LINC00282 is also known as transmembrane protein 272(TMEM272), which has been predicted to be an integral component of the membrane (https://www.ncbi.nlm.nih.gov/gene/283521). At present, the role of LINC00282 in the process of DKD is not clear. The LINC00282 may become an entry point for future research of on DKD.
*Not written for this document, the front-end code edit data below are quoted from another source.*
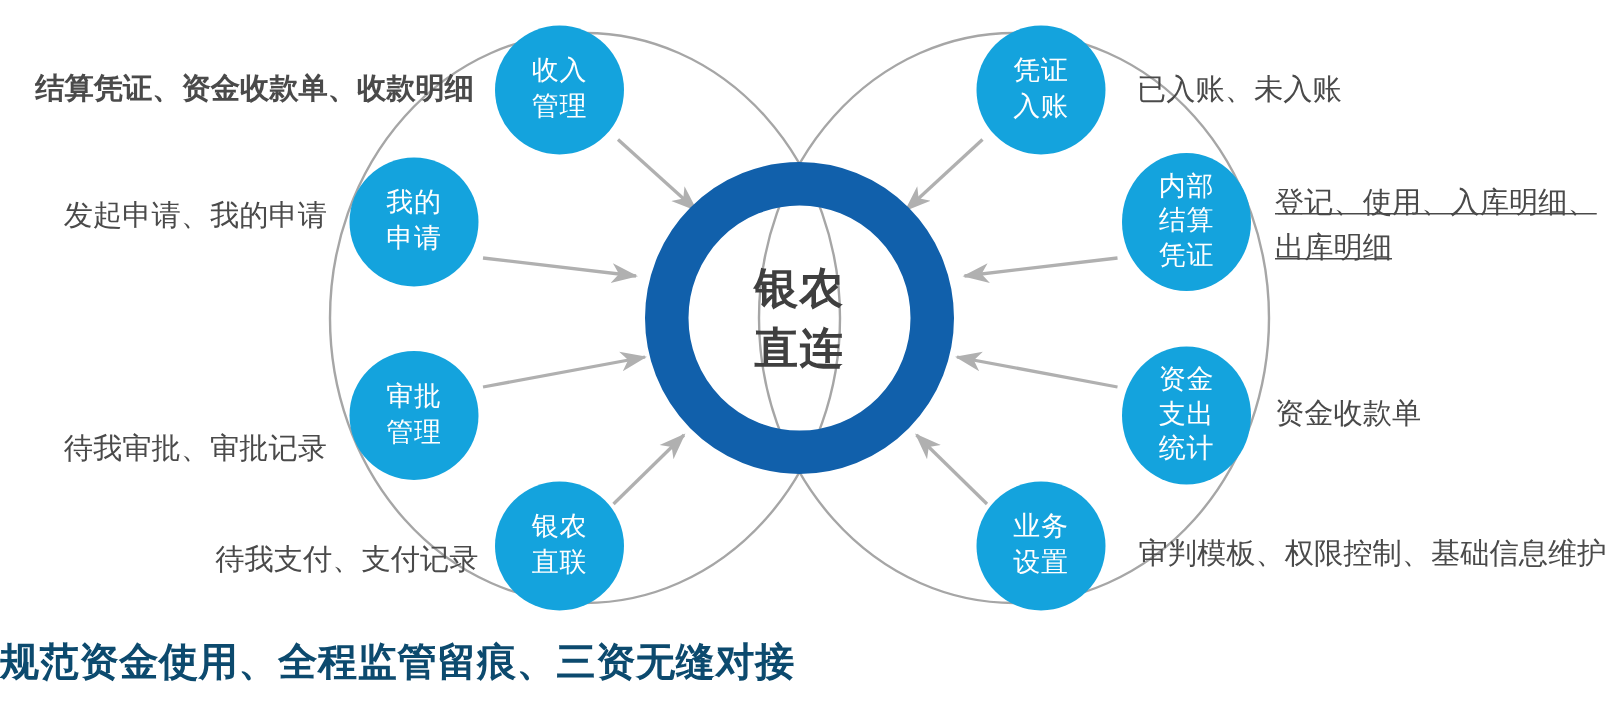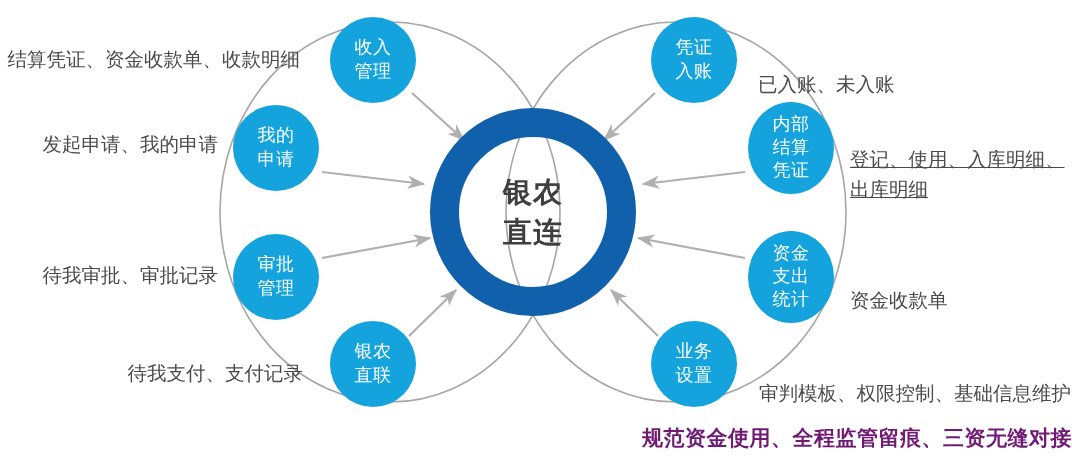--- a/index.html
+++ b/index.html
@@ -138,7 +138,7 @@
   </svg>
 
   <div id="side-texts">
-      <div class="side-text left" style="left: 0px; top: 44px; width: 300px;">结算凭证、资金收款单、收款明细</div>
+      <div class="side-text left" style="left: 16px; top: 44px; width: 300px; font-weight: bold;">结算凭证、资金收款单、收款明细</div>
       <div class="side-text left" style="left: 0px; top: 129px; width: 218px;">发起申请、我的申请</div>
       <div class="side-text left" style="left: 0px; top: 260px; width: 218px;">待我审批、审批记录</div>
       <div class="side-text left" style="left: 0px; top: 358px; width: 303px;">待我支付、支付记录</div>

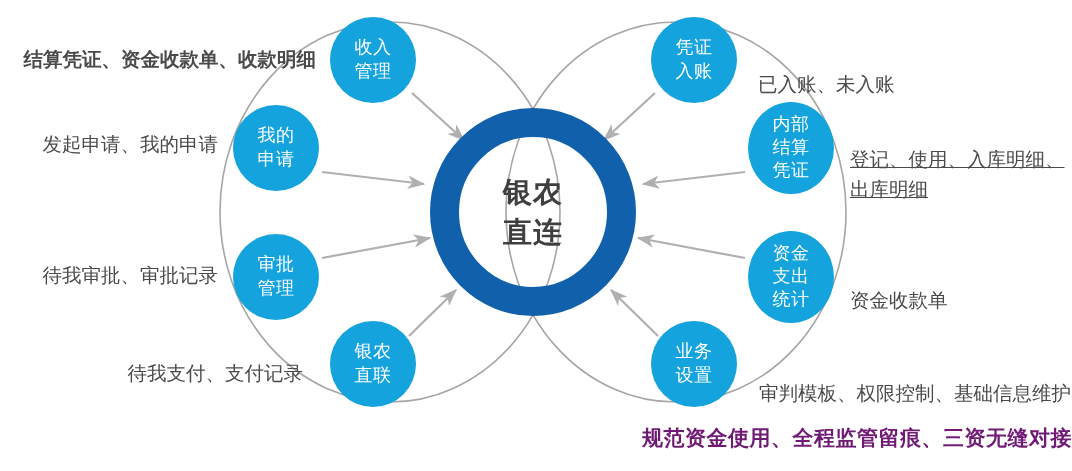--- a/index.html
+++ b/index.html
@@ -45,7 +45,7 @@
     white-space:pre-line;
     font-family:"Liberation Sans","DejaVu Sans",sans-serif;
   }
-  .side-text.right{ text-align:left;margin-top:24px; }
+  .side-text.right{ text-align:left; }
   .side-text.left{ text-align:right; }
   #caption{
     position:absolute;

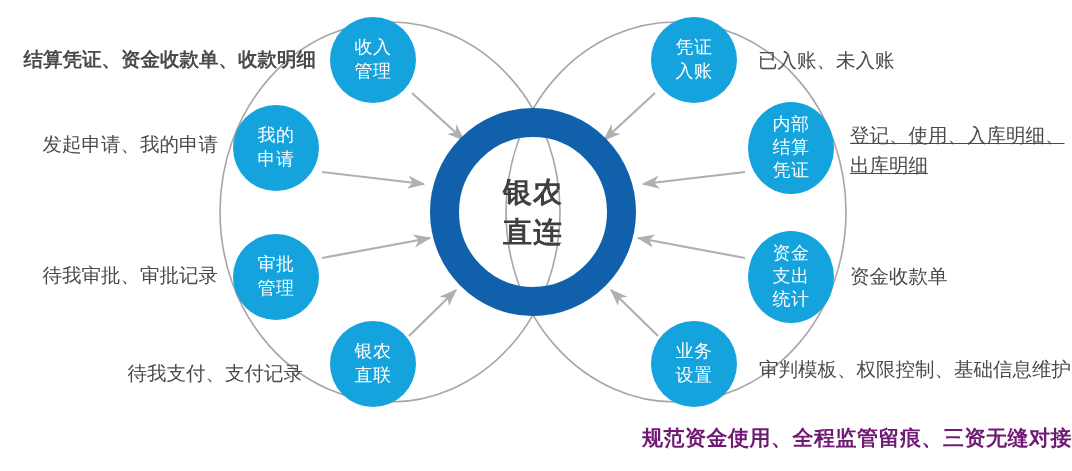--- a/index.html
+++ b/index.html
@@ -140,7 +140,7 @@
   <div id="side-texts">
       <div class="side-text left" style="left: 16px; top: 44px; width: 300px; font-weight: bold;">结算凭证、资金收款单、收款明细</div>
       <div class="side-text left" style="left: 0px; top: 129px; width: 218px;">发起申请、我的申请</div>
-      <div class="side-text left" style="left: 0px; top: 260px; width: 218px;">待我审批、审批记录</div>
+      <div class="side-text left" style="left: 0px; top: 284px; width: 218px;">待我审批、审批记录</div>
       <div class="side-text left" style="left: 0px; top: 358px; width: 303px;">待我支付、支付记录</div>
       <div class="side-text right" style="left: 758px; top: 45px; width: 300px;">已入账、未入账</div>
       <div class="side-text right" style="left: 850px; top: 120px; width: 222px; text-decoration: underline;">登记、使用、入库明细、

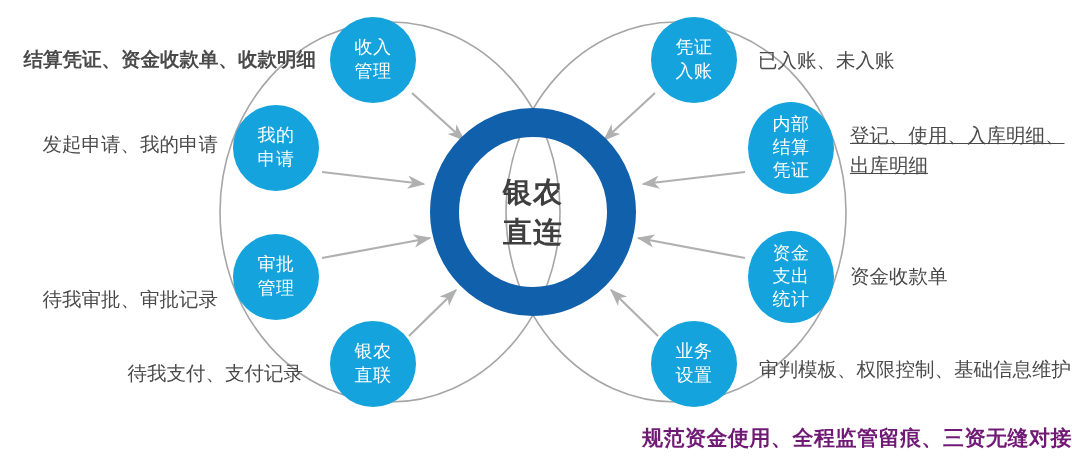--- a/index.html
+++ b/index.html
@@ -141,7 +141,7 @@
       <div class="side-text left" style="left: 16px; top: 44px; width: 300px; font-weight: bold;">结算凭证、资金收款单、收款明细</div>
       <div class="side-text left" style="left: 0px; top: 129px; width: 218px;">发起申请、我的申请</div>
       <div class="side-text left" style="left: 0px; top: 284px; width: 218px;">待我审批、审批记录</div>
-      <div class="side-text left" style="left: 0px; top: 358px; width: 303px;">待我支付、支付记录</div>
+      <div class="side-text left" style="left: 16px; top: 358px; width: 303px;">待我支付、支付记录</div>
       <div class="side-text right" style="left: 758px; top: 45px; width: 300px;">已入账、未入账</div>
       <div class="side-text right" style="left: 850px; top: 120px; width: 222px; text-decoration: underline;">登记、使用、入库明细、
 出库明细</div>

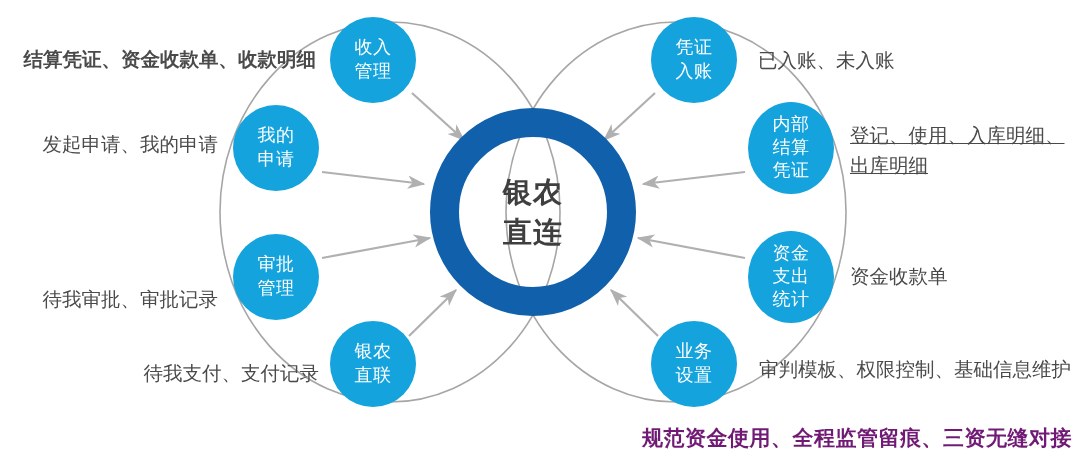--- a/index.html
+++ b/index.html
@@ -52,9 +52,9 @@
     left:0;
     top:424px;
     width:1072px;
-    text-align:right;
-    color:#701a75;
-    font-size:21px;
+    text-align:left;
+    color:#0c4a6e;
+    font-size:26px;
     font-weight:bold;
     letter-spacing:0.5px;
     font-family:"Liberation Sans","DejaVu Sans",sans-serif;

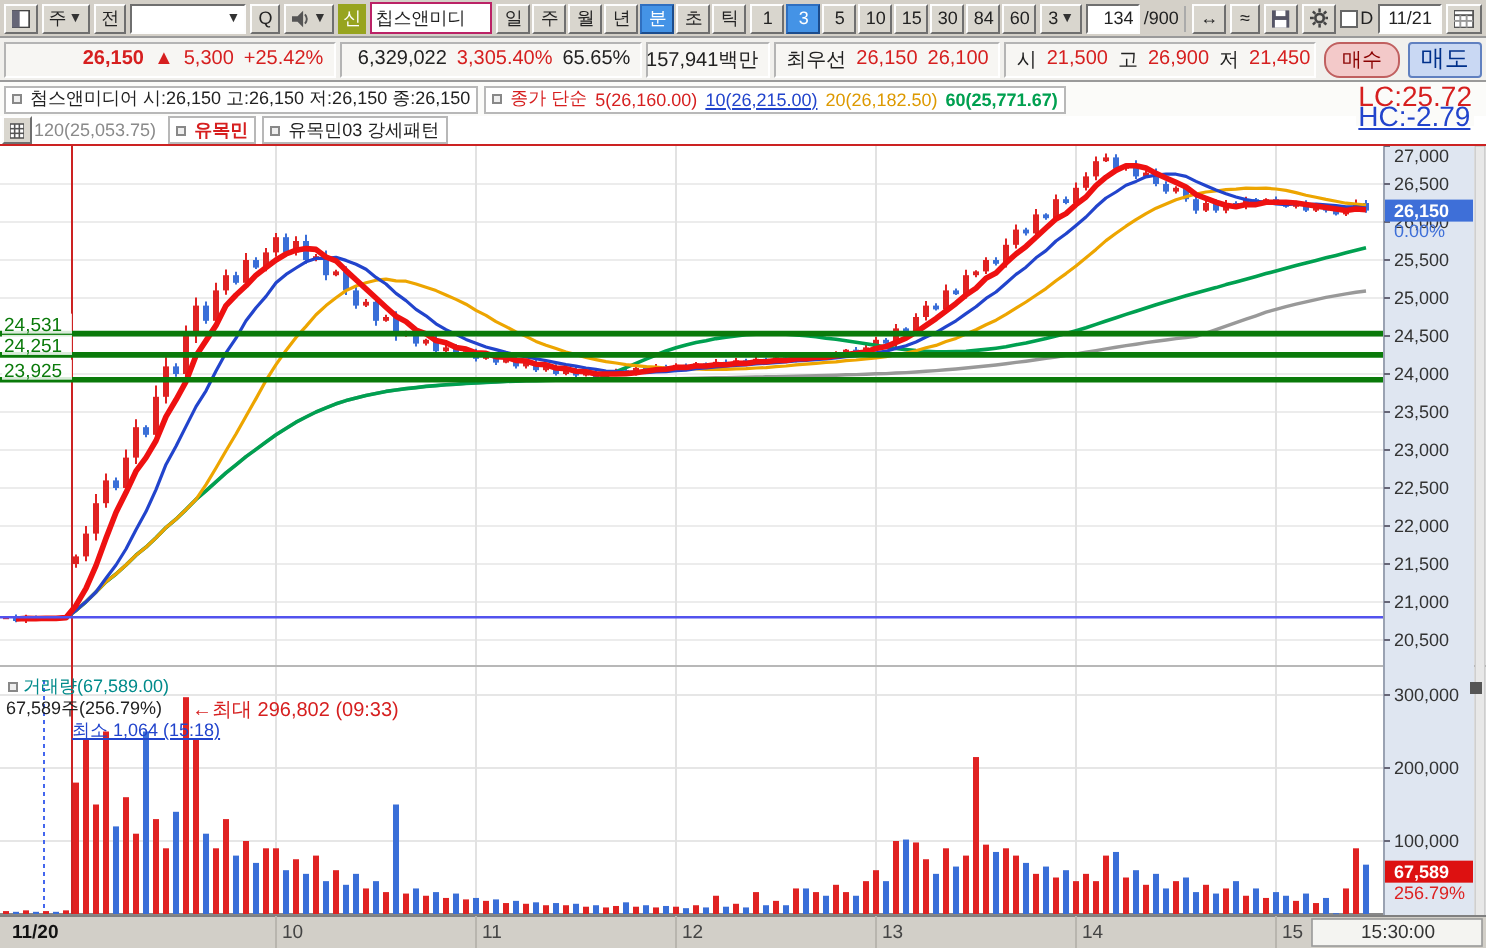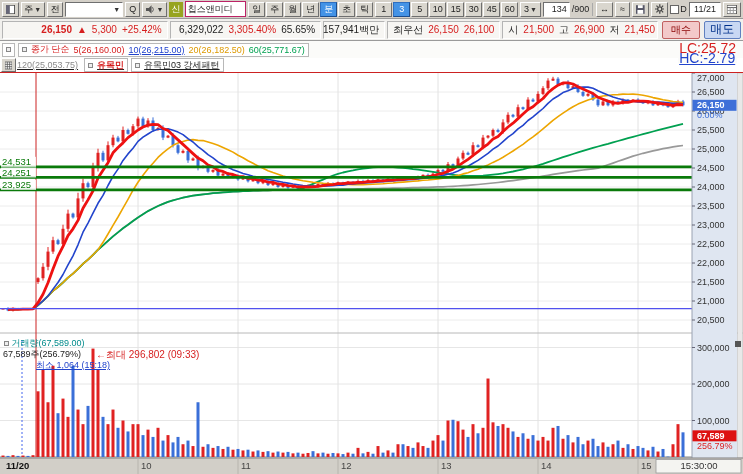--- a/index.html
+++ b/index.html
@@ -84,7 +84,7 @@
         <div class="btn tab">10</div>
         <div class="btn tab">15</div>
         <div class="btn tab">30</div>
-        <div class="btn tab">45</div>
+        <div class="btn tab">84</div>
         <div class="btn tab">60</div>
       </div>
     <div class="btn">

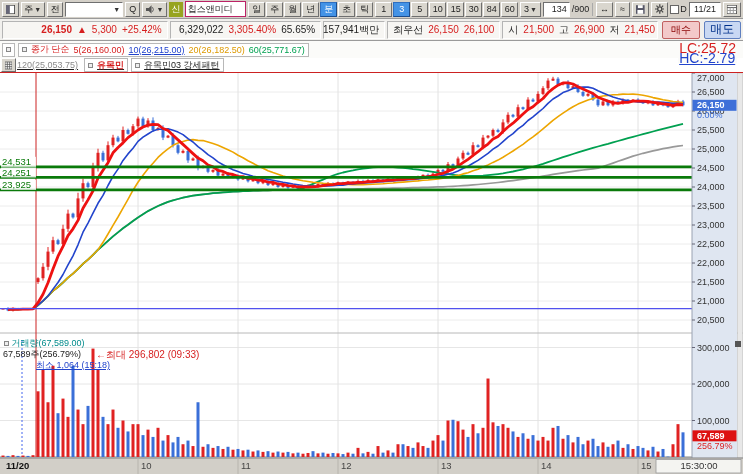--- a/index.html
+++ b/index.html
@@ -21,7 +21,7 @@
   .row2 { position:absolute; top:19px; left:0; width:743px; height:22px; background:#f1f0ed; border-bottom:1px solid #9a9a9a; display:flex; align-items:center; font-size:10px; padding:0 2px; }
   .cell { height:18px; display:flex; align-items:center; justify-content:flex-end; gap:5px; background:#f7f6f3; border:1px solid; border-color:#b4b4b4 #ffffff #ffffff #b4b4b4; padding:0 5px; margin-right:2px; white-space:nowrap; }
   .r { color:#d61f1f; } .b { color:#2244cc;text-decoration:underline; } .o { color:#dd9900; } .g { color:#00a050; } .gy { color:#8a8a8a; } .tl { color:#008b8b; }
-  .buybtn  { width:42px; height:18px; background:#f3c9c9; border:1px solid #c06060; color:#8a0000; display:flex; align-items:center; justify-content:center; font-size:10px; border-radius:2px; margin-left:2px; }
+  .buybtn  { width:42px; height:18px; background:#f3c9c9; border:1px solid #c06060; color:#8a0000; display:flex; align-items:center; justify-content:center; font-size:10px; border-radius:8px; margin-left:2px; }
   .sellbtn { width:42px; height:18px; background:#c9d8f3; border:1px solid #6080c0; color:#00308a; display:flex; align-items:center; justify-content:center; font-size:12px; border-radius:2px; margin-left:4px; }
 
   

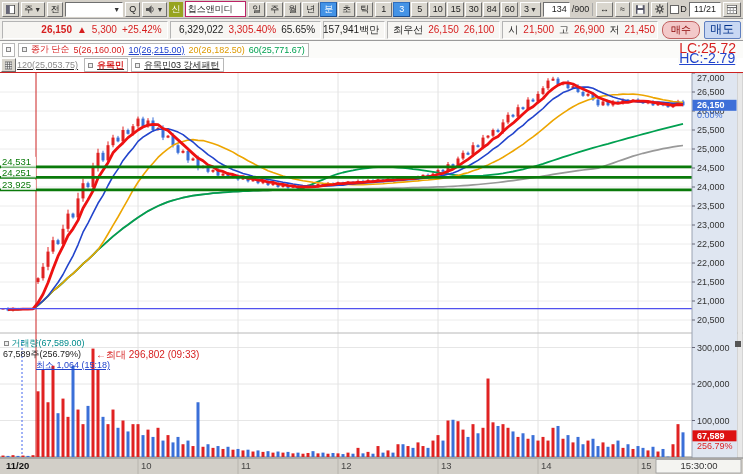--- a/index.html
+++ b/index.html
@@ -169,6 +169,7 @@
   <div class="row3">
     <div class="lgbox">
       <span class="sq"></span>
+      <span>첨스앤미디어  시:26,150  고:26,150  저:26,150  종:26,150</span>
     </div>
     <div class="lgbox">
       <span class="sq"></span>

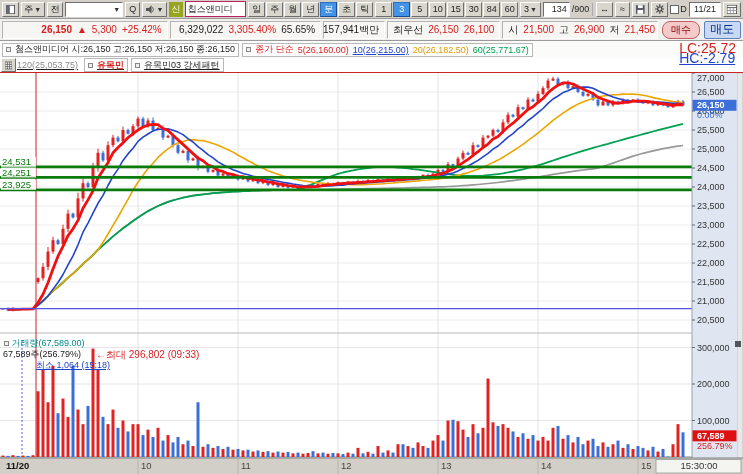--- a/index.html
+++ b/index.html
@@ -20,7 +20,7 @@
   
   .row2 { position:absolute; top:19px; left:0; width:743px; height:22px; background:#f1f0ed; border-bottom:1px solid #9a9a9a; display:flex; align-items:center; font-size:10px; padding:0 2px; }
   .cell { height:18px; display:flex; align-items:center; justify-content:flex-end; gap:5px; background:#f7f6f3; border:1px solid; border-color:#b4b4b4 #ffffff #ffffff #b4b4b4; padding:0 5px; margin-right:2px; white-space:nowrap; }
-  .r { color:#d61f1f; } .b { color:#2244cc;text-decoration:underline; } .o { color:#dd9900; } .g { color:#00a050; } .gy { color:#8a8a8a; } .tl { color:#008b8b; }
+  .r { color:#d61f1f; } .b { color:#2244cc;text-decoration:underline; } .o { color:#dd9900; } .g { color:#00a050;font-weight:bold; } .gy { color:#8a8a8a; } .tl { color:#008b8b; }
   .buybtn  { width:42px; height:18px; background:#f3c9c9; border:1px solid #c06060; color:#8a0000; display:flex; align-items:center; justify-content:center; font-size:10px; border-radius:8px; margin-left:2px; }
   .sellbtn { width:42px; height:18px; background:#c9d8f3; border:1px solid #6080c0; color:#00308a; display:flex; align-items:center; justify-content:center; font-size:12px; border-radius:2px; margin-left:4px; }
 

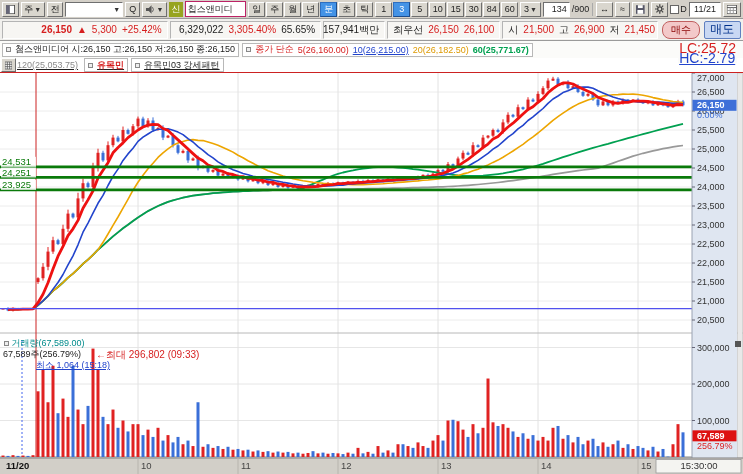--- a/index.html
+++ b/index.html
@@ -28,7 +28,7 @@
   .row3 { position:absolute; top:41px; left:0; width:743px; height:17px; background:#fbfbf9; display:flex; align-items:center; padding:0 2px; white-space:nowrap; }
   .lgbox { height:14px; display:flex; align-items:center; gap:4px; border:1px solid #b8b8b8; background:#fff; padding:0 3px; margin-right:3px; white-space:nowrap; }
   .sq { display:inline-block; width:5px; height:5px; border:1px solid #888; background:#eee; }
-  .row4 { position:absolute; top:58px; left:0; width:743px; height:15px; background:#fff; border-bottom:1px solid #cc2222; display:flex; align-items:center; padding:0 1px;text-decoration:underline; }
+  .row4 { position:absolute; top:58px; left:0; width:743px; height:15px; background:#fff; border-bottom:1px solid #cc2222; display:flex; align-items:center; padding:0 1px; }
   .minibtn { width:15px; height:14px; margin-right:1px; }
   .lchc { position:absolute; right:6px; top:43px; text-align:left; line-height:10px; font-size:14px; background:#fbfbf9; padding:0 1px; z-index:5; }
The limitations of this study should be acknowledged. First, the study was retrospective; thus, important clinical information was not available. Second, the relatively small number of cases in GSE142153 should be considered a limitation. In addition, the biomarker profiles in the blood cell were obtained from the datasets, and their reproducibility should be further validated. Prospective studies with larger sample sizes should be conducted to validate our conclusions.